(Saved entries)
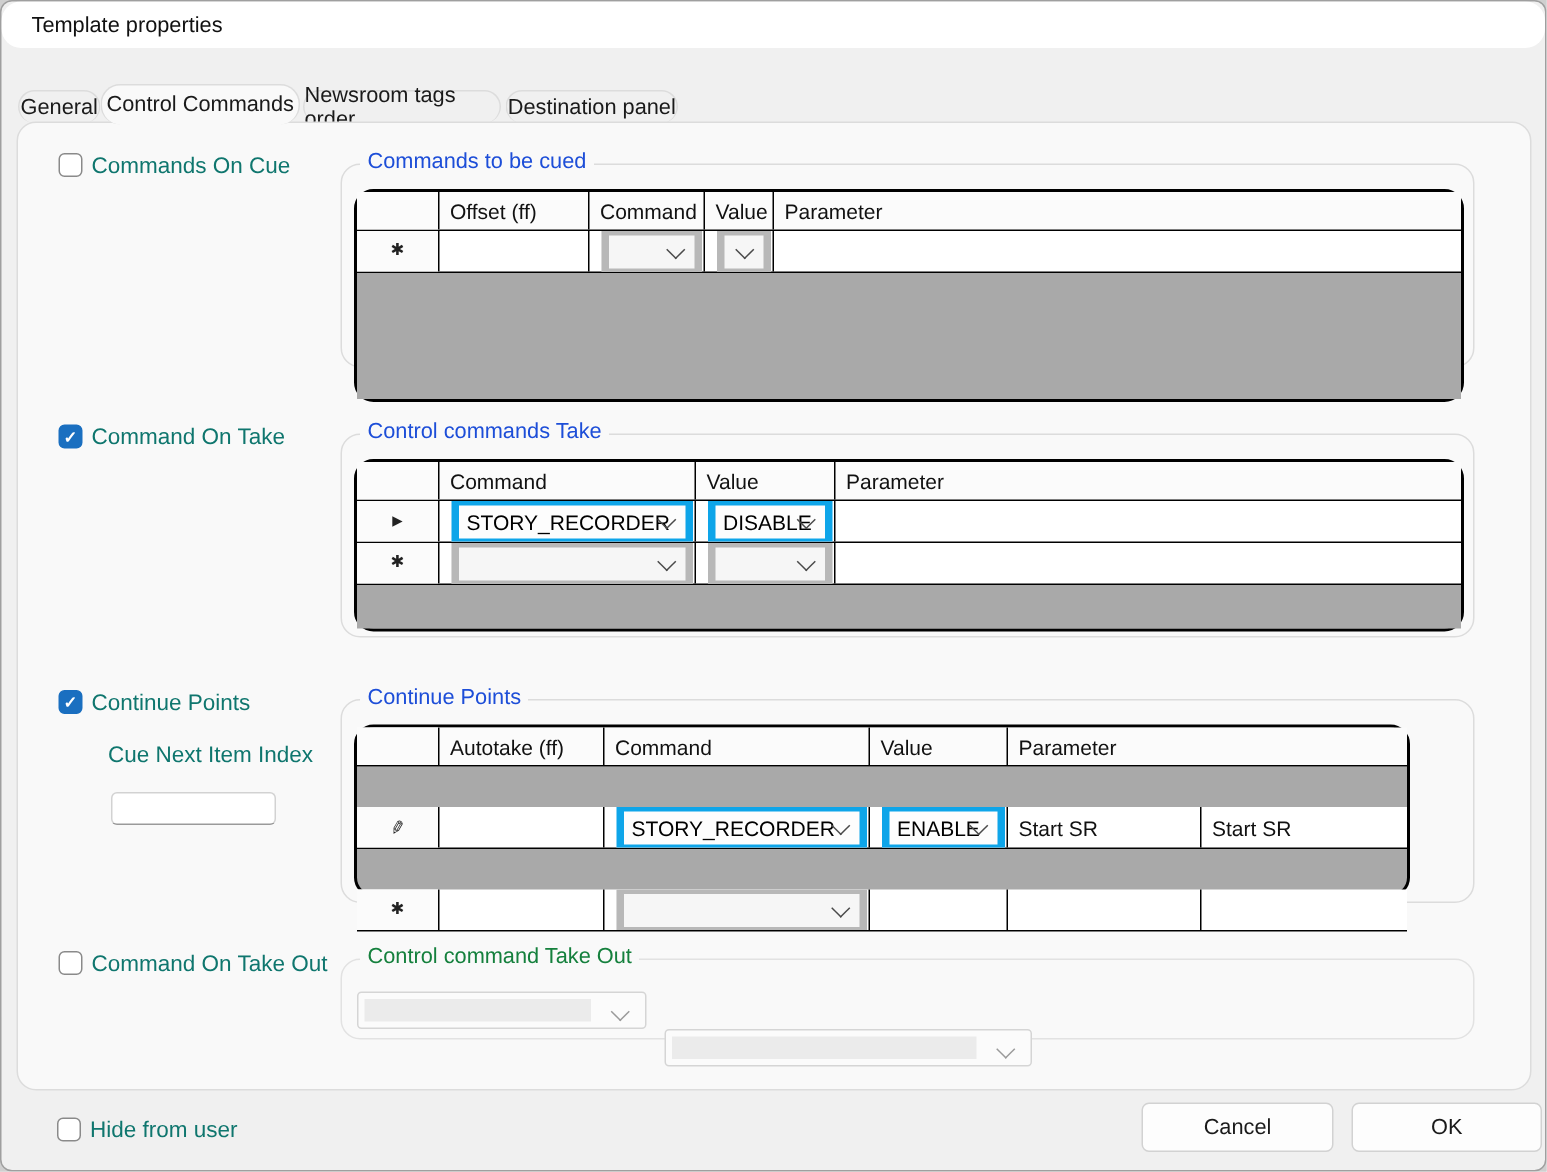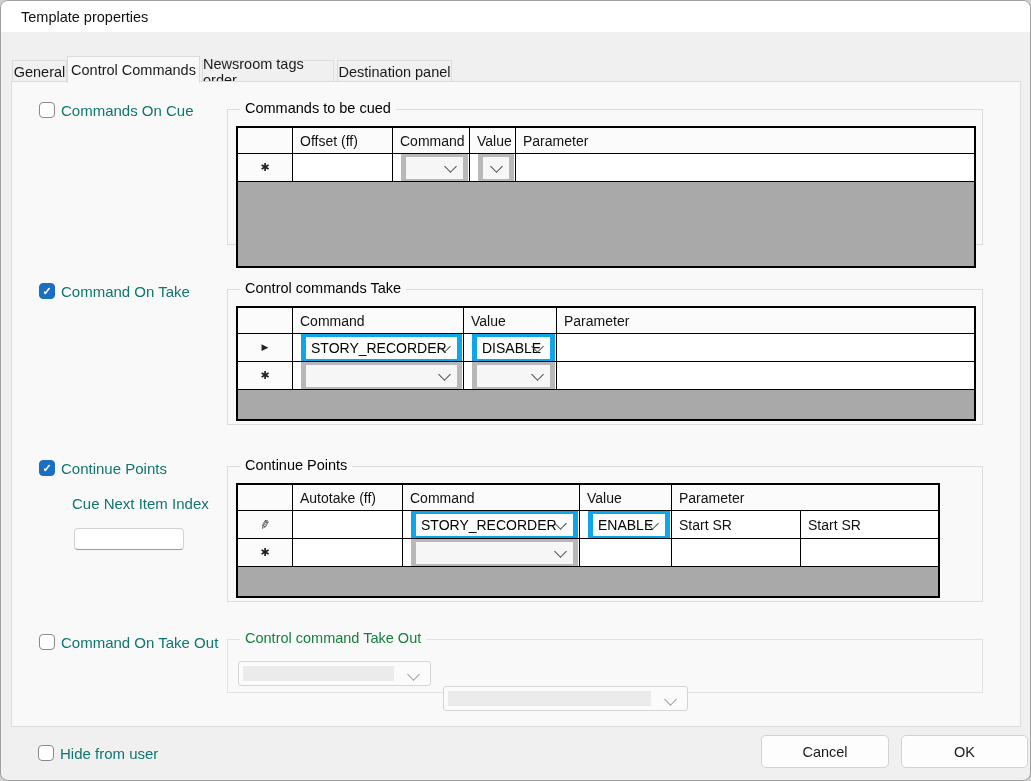--- a/index.html
+++ b/index.html
@@ -3,7 +3,7 @@
 <meta charset="utf-8">
 <style>
   html,body{margin:0;padding:0;background:#cfcfcf;font-family:"Liberation Sans",sans-serif;}
-  .abs{position:absolute;box-sizing:border-box;}
+  .abs{position:absolute;box-sizing:border-box;border-radius:13px;}
   .dialog{position:relative;width:1031px;height:781px;background:#f0f0f0;border:1px solid #9f9f9f;
           border-radius:8px;overflow:hidden;box-sizing:border-box;margin:0 auto;}
   .titlebar{left:0;top:0;width:100%;height:31px;background:#ffffff;display:flex;align-items:center;

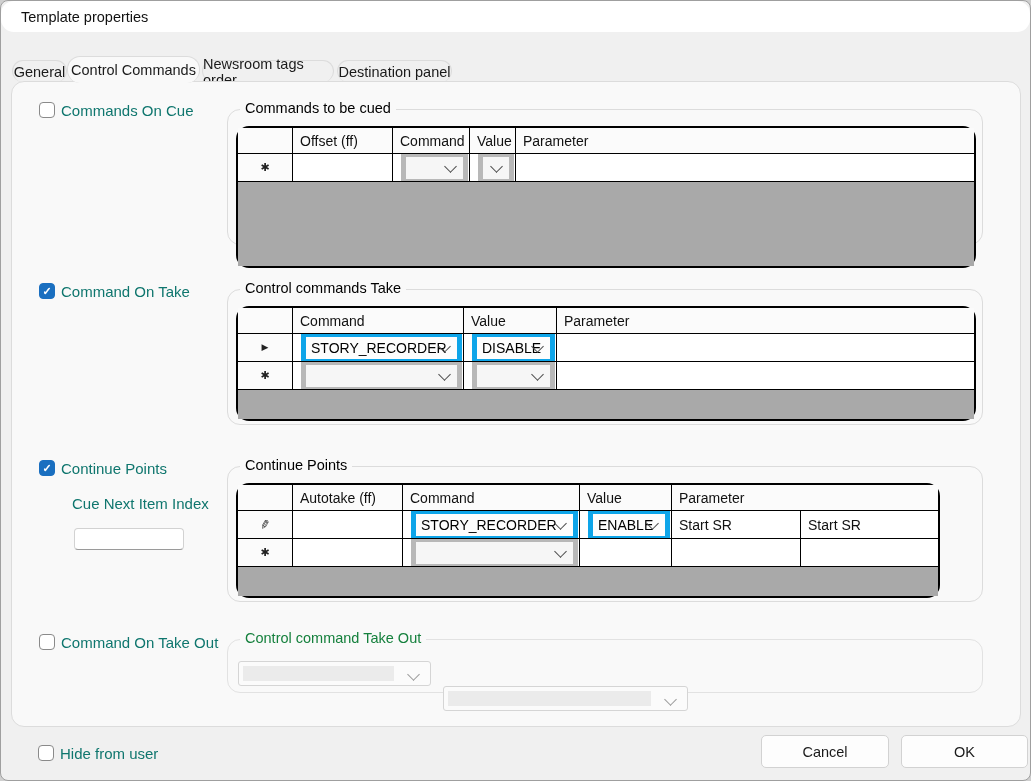--- a/index.html
+++ b/index.html
@@ -22,7 +22,7 @@
   
   .groupbox{border:1px solid #dcdcdc;}
   .groupbox .gb-label{position:absolute;top:-10px;left:12px;background:#f9f9f9;padding:0 5px;
-                      font-size:14.5px;color:#000000;white-space:nowrap;}
+                      font-size:14.5px;color:#1d4ed8;white-space:nowrap;}
   .groupbox.disabled{border-color:#e2e2e2;}
   .groupbox.disabled .gb-label{color:#15803d;}
   

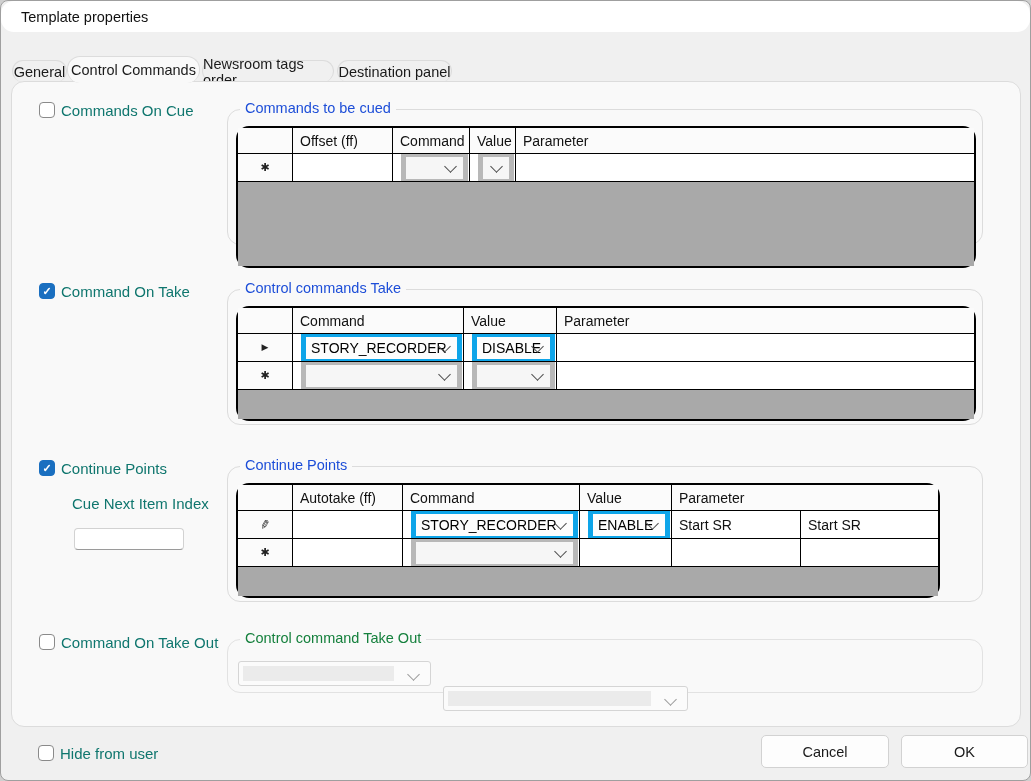--- a/index.html
+++ b/index.html
@@ -182,7 +182,7 @@
     <div class="groupbox abs" style="left:215px;top:384px;width:756px;height:136px;">
       <span class="gb-label">Continue Points</span>
 
-      <div class="grid abs" style="left:8px;top:16px;width:704px;height:115px;">
+      <div class="grid abs" style="left:8px;top:16px;width:704px;height:115px;gap:27px;">
         <div class="g-header">
           <div class="g-cell rowhdr"></div>
           <div class="g-cell" style="width:110px;">Autotake (ff)</div>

* _Your goal_: What you return should be only the exact lines from the top of the entries through the line with "-22,7 +22,7 @@", minus the pictures.

* _Solution for this exercise_:
--- a/index.html
+++ b/index.html
@@ -3,7 +3,7 @@
 <meta charset="utf-8">
 <style>
   html,body{margin:0;padding:0;background:#cfcfcf;font-family:"Liberation Sans",sans-serif;}
-  .abs{position:absolute;box-sizing:border-box;}
+  .abs{position:absolute;box-sizing:border-box;border-radius:13px;}
   .dialog{position:relative;width:1031px;height:781px;background:#f0f0f0;border:1px solid #9f9f9f;
           border-radius:8px;overflow:hidden;box-sizing:border-box;margin:0 auto;}
   .titlebar{left:0;top:0;width:100%;height:31px;background:#ffffff;display:flex;align-items:center;

--- a/index.html
+++ b/index.html
@@ -22,7 +22,7 @@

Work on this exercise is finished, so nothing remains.